Records shown |
------------------------------------------------------------------------

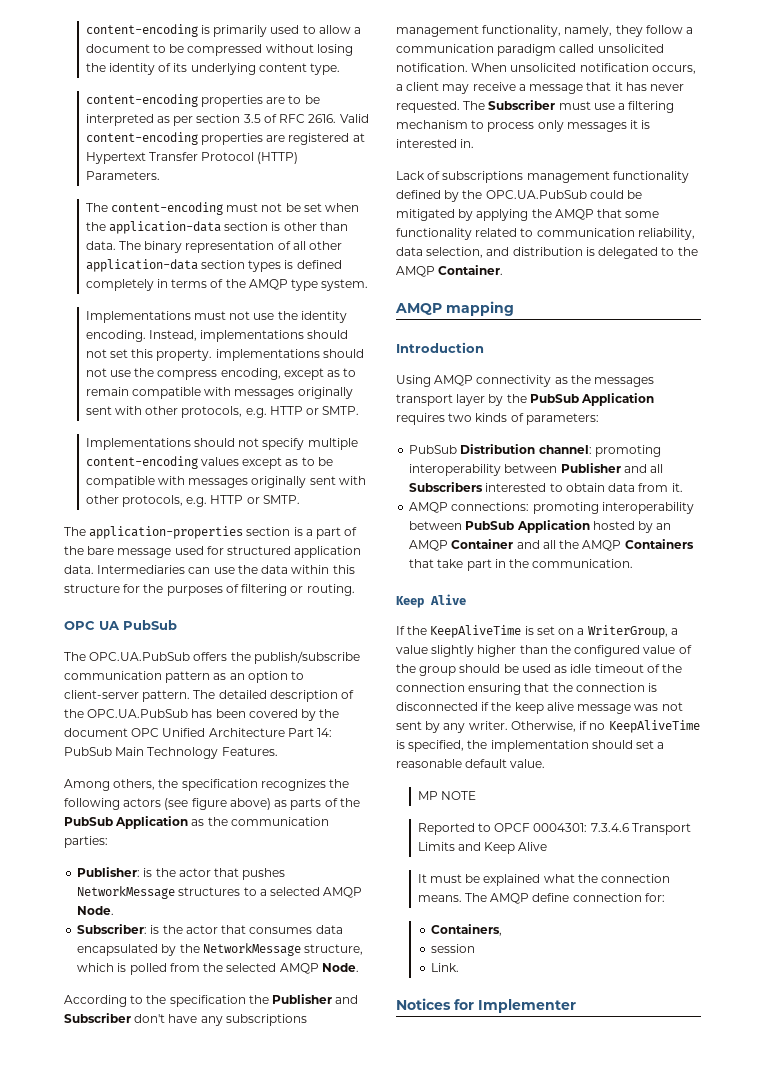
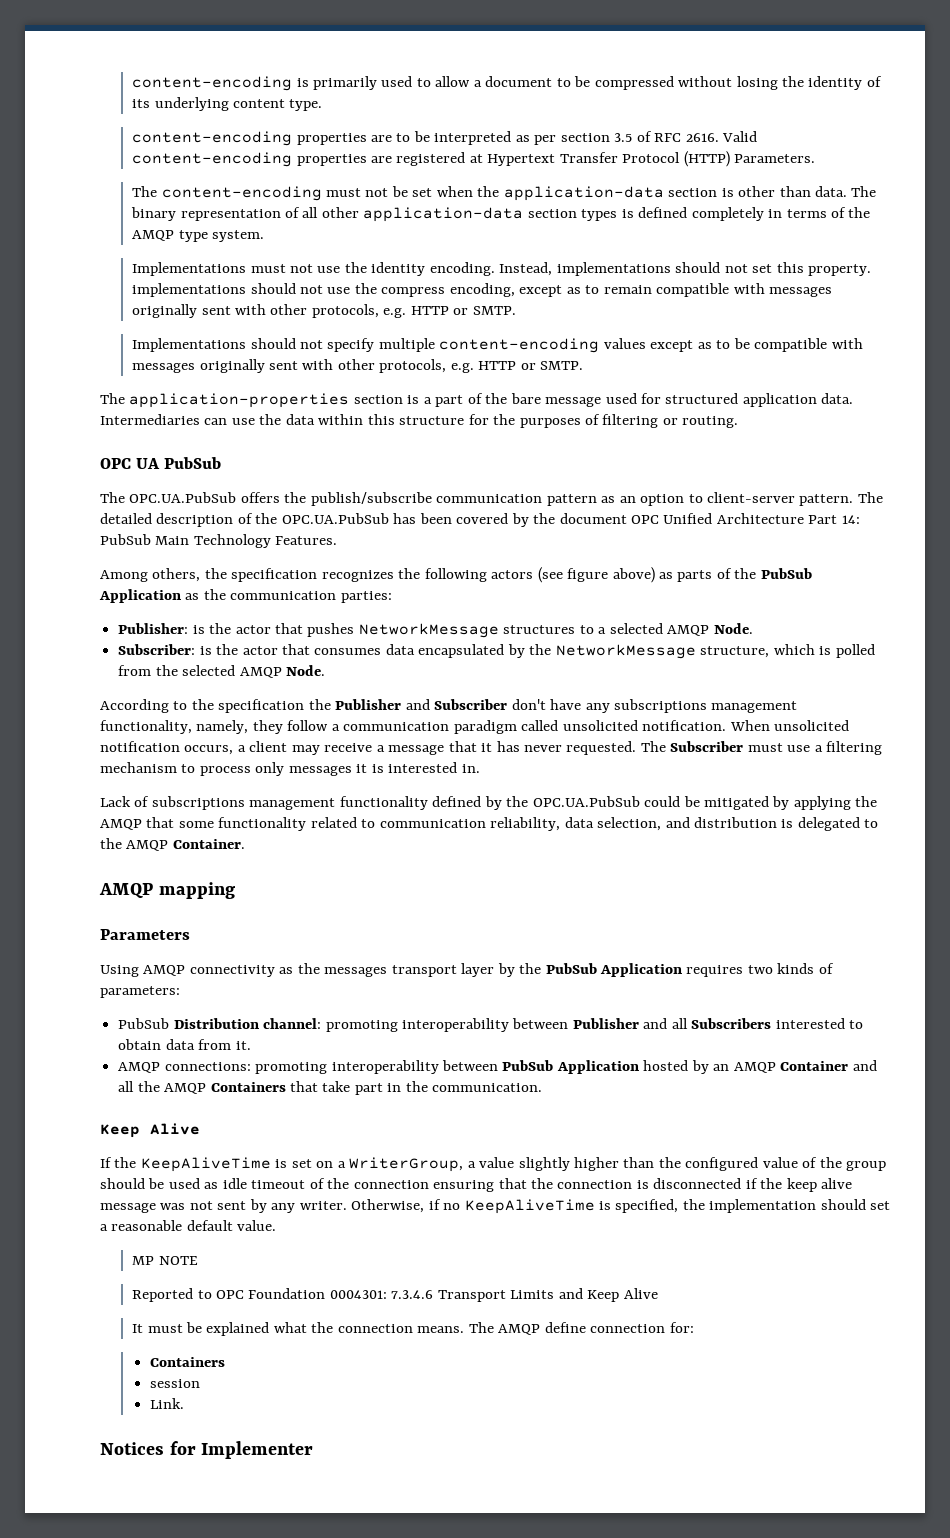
- Introduction
+ Parameters
- Reported to OPCF 0004301: 7.3.4.6 Transport Limits and Keep Alive
+ Reported to OPC Foundation 0004301: 7.3.4.6 Transport Limits and Keep Alive
  The AMQP define connection for:
- Containers,
+ Containers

------------------------------------------------------------------------

Exercise prompt | Look through the data above for the string "Alive" and copy every line where it appears.

Solution below |
- Reported to OPCF 0004301: 7.3.4.6 Transport Limits and Keep Alive
+ Reported to OPC Foundation 0004301: 7.3.4.6 Transport Limits and Keep Alive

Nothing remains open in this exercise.